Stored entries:

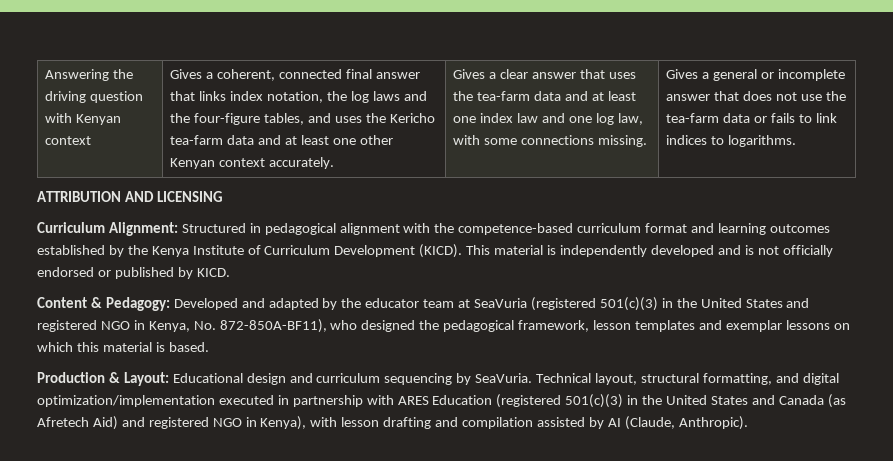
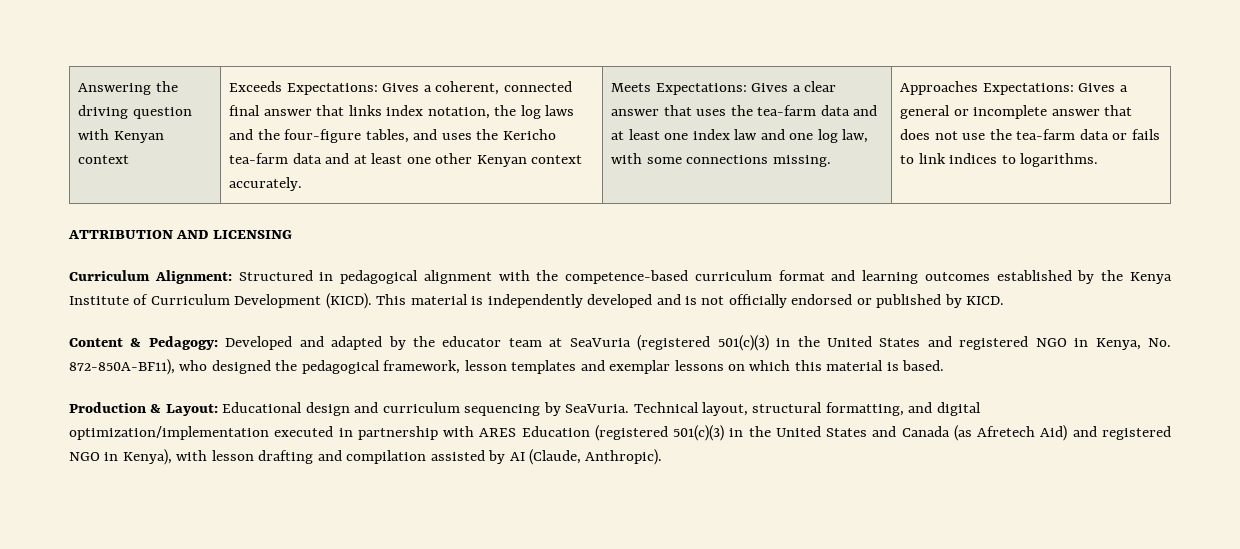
- Gives a coherent, connected final answer that links index notation, the log laws and the four-figure tables, and uses the Kericho tea-farm data and at least one other Kenyan context accurately.
+ Exceeds Expectations: Gives a coherent, connected final answer that links index notation, the log laws and the four-figure tables, and uses the Kericho tea-farm data and at least one other Kenyan context accurately.
- Gives a clear answer that uses the tea-farm data and at least one index law and one log law, with some connections missing.
+ Meets Expectations: Gives a clear answer that uses the tea-farm data and at least one index law and one log law, with some connections missing.
- Gives a general or incomplete answer that does not use the tea-farm data or fails to link indices to logarithms.
+ Approaches Expectations: Gives a general or incomplete answer that does not use the tea-farm data or fails to link indices to logarithms.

Work required:
Each line from the first line of the records through the line containing "Exceeds Expectations: Gives" must be reproduced exactly, with both ends included and all pictures omitted; nothing else belongs in the answer.

Solution below:
- Gives a coherent, connected final answer that links index notation, the log laws and the four-figure tables, and uses the Kericho tea-farm data and at least one other Kenyan context accurately.
+ Exceeds Expectations: Gives a coherent, connected final answer that links index notation, the log laws and the four-figure tables, and uses the Kericho tea-farm data and at least one other Kenyan context accurately.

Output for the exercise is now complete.